Tedana mask and components

ColleenHughes · January 8, 2022, 6:14pm

Hi,

I have two clarification questions about using fmriprep (21.0.0) with tedana (0.0.11). My dataset is 3T resting-state with 1 run, 3 echoes that was pre-processed using fmriprep for head motion correction.

How does nilearn’s compute_epi_mask on the first echo compare to fmriprep’s mask for the bold images? That is, are the differences in inclusiveness in the initial mask (if any) appreciable after subsequent adaptive masking? I want to maximize coverage in areas that typically have low signal, which seems to have been largely addressed by the recent 1 vs. 3 echo thresholding change in tedana. Not sure if tweaking the initial mask will aid this goal much more. @tsalo I noticed your notebook on tedana used fmriprep’s bold mask as an explicit mask, which prompted the question.
My second question is about when you might consider dropping a subject from further analysis based on the # of accepted components and/or their variance. I have played around with the seed and tedpca options (mdl, kic, aic) to get a sense of the # of components and % variance of accepted components that are typical on my data. As an example (using mdl and a set seed), sub-0611 has comparatively similar # of accepted components accounting for little variance compared to, for instance, sub-0010 who is fairly typical of the dataset. I understand if folks are hesitant to say X # of components and/or X % of variance explained, but is it reasonable to think that I should drop 0611?

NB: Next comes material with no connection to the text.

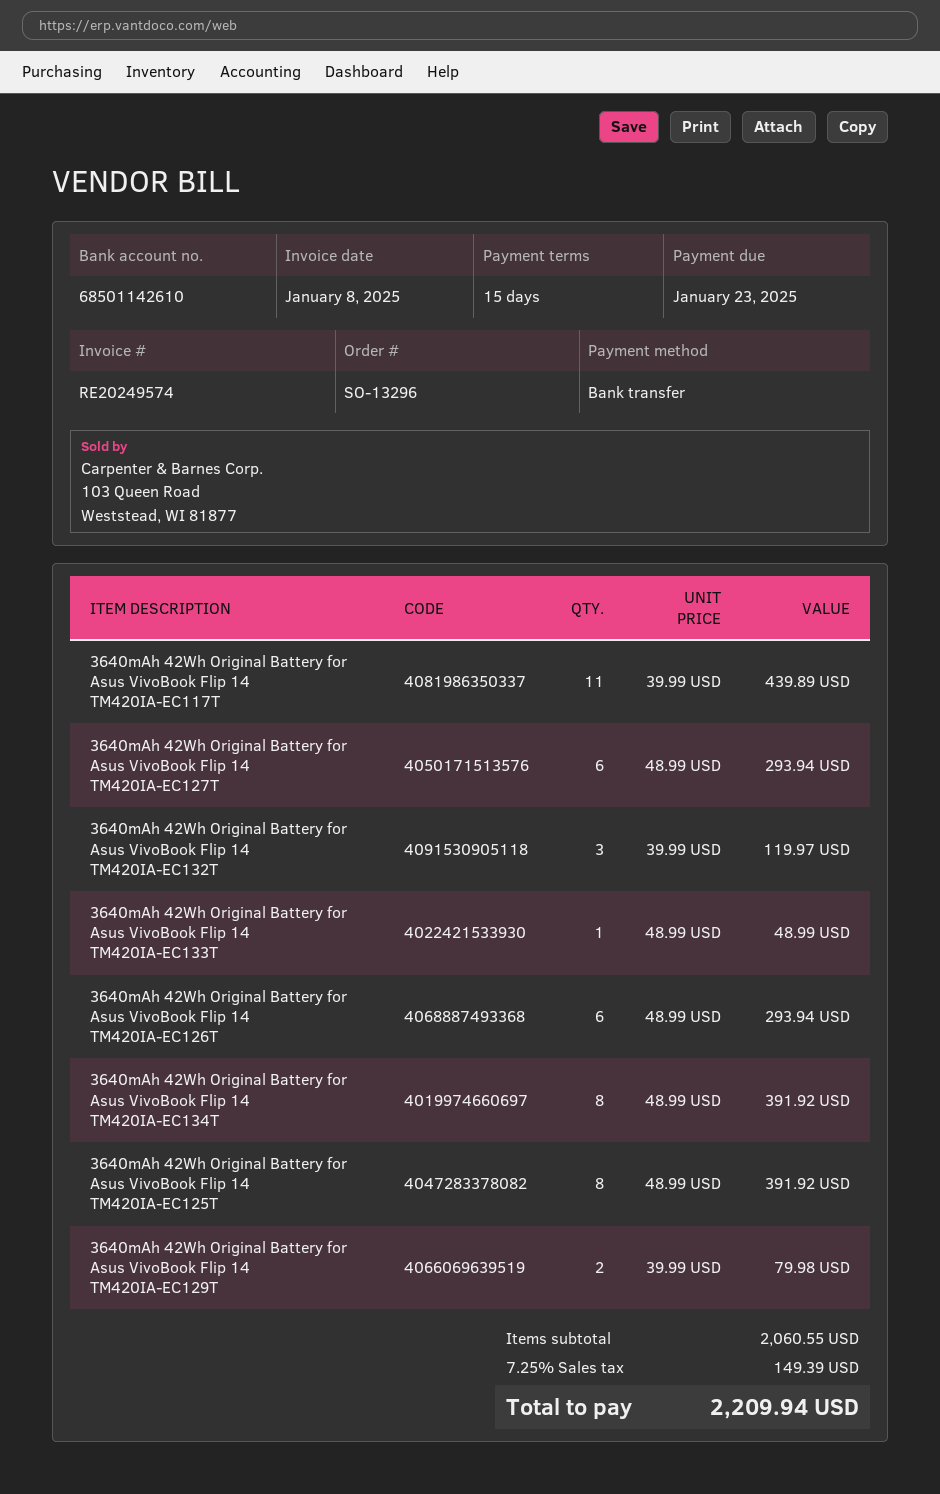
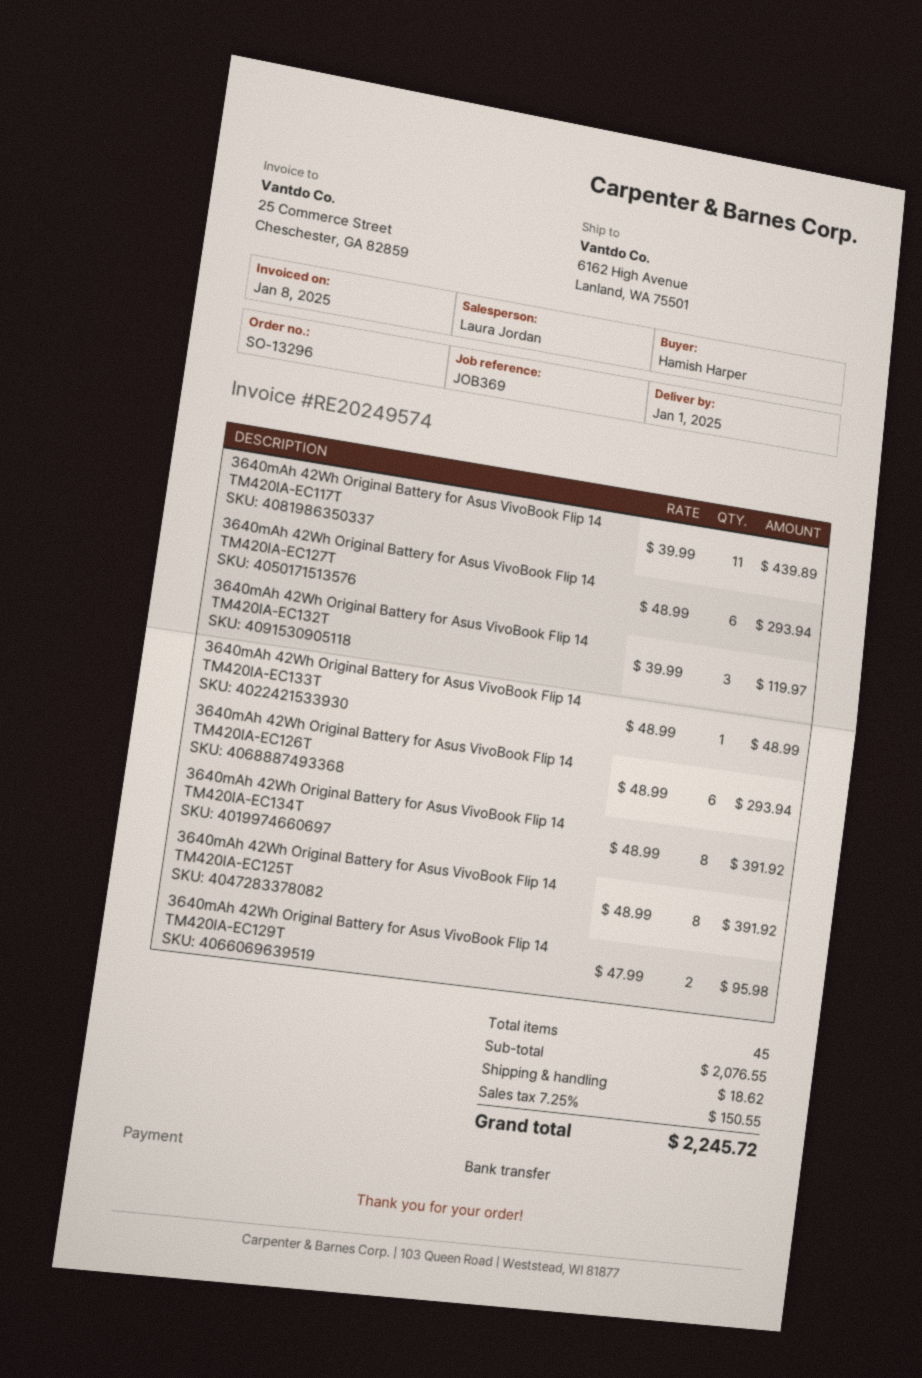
3640mAh 42Wh Original Battery for Asus VivoBook Flip 14 TM420IA-EC129T: 2 x 39.99 = 79.98 -> 2 x 47.99 = 95.98
subtotal: 2060.55 -> 2076.55
shipping: none -> 18.62
tax: 7.25% = 149.39 -> 7.25% = 150.55
total: 2209.94 -> 2245.72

tsalo · January 10, 2022, 3:56pm

Hi Colleen,

I believe there could be meaningful differences. compute_epi_mask is a lot simpler than fMRIPrep’s brain mask creation, and I think it’s meant more as a quick solution than a complete replacement for more complex mask creation methods. Unfortunately, I don’t know what effect the different approaches tend to have on the resulting brain masks, but I would use fMRIPrep’s as a general rule.

I think I should ping @handwerkerd on this one. We don’t have any recommendations about run-level quality control in our documentation, which is probably something we should address. My first thought, though, is that I would probably do what they recommend for MRIQC, which is to run the workflow on the full dataset and then look at the distribution of QC metrics across the dataset to identify outliers. In this case, you could use the variance explained by rejected components (since accepted and ignored components both end up in the denoised data) to see if there are runs with exceptionally large amounts of variance being removed.

I hope that helps.

ColleenHughes · January 10, 2022, 6:11pm

Hi Taylor,

Thanks for the response!

I did some testing on a few subjects and it looks like fmriprep’s bold mask tends to result in a more inclusive adaptive mask (esp. in subcortex and OFC) than compute_epi_mask, if there are major differences. The component selection/classification changes too, with greater differences when the masks are more different. It’s only a few subjects but that would make sense to me as a potential tradeoff to consider.
Makes sense to use information about the full dataset. And yes, I’d love to hear other thoughts on what is good to look for on the run-level.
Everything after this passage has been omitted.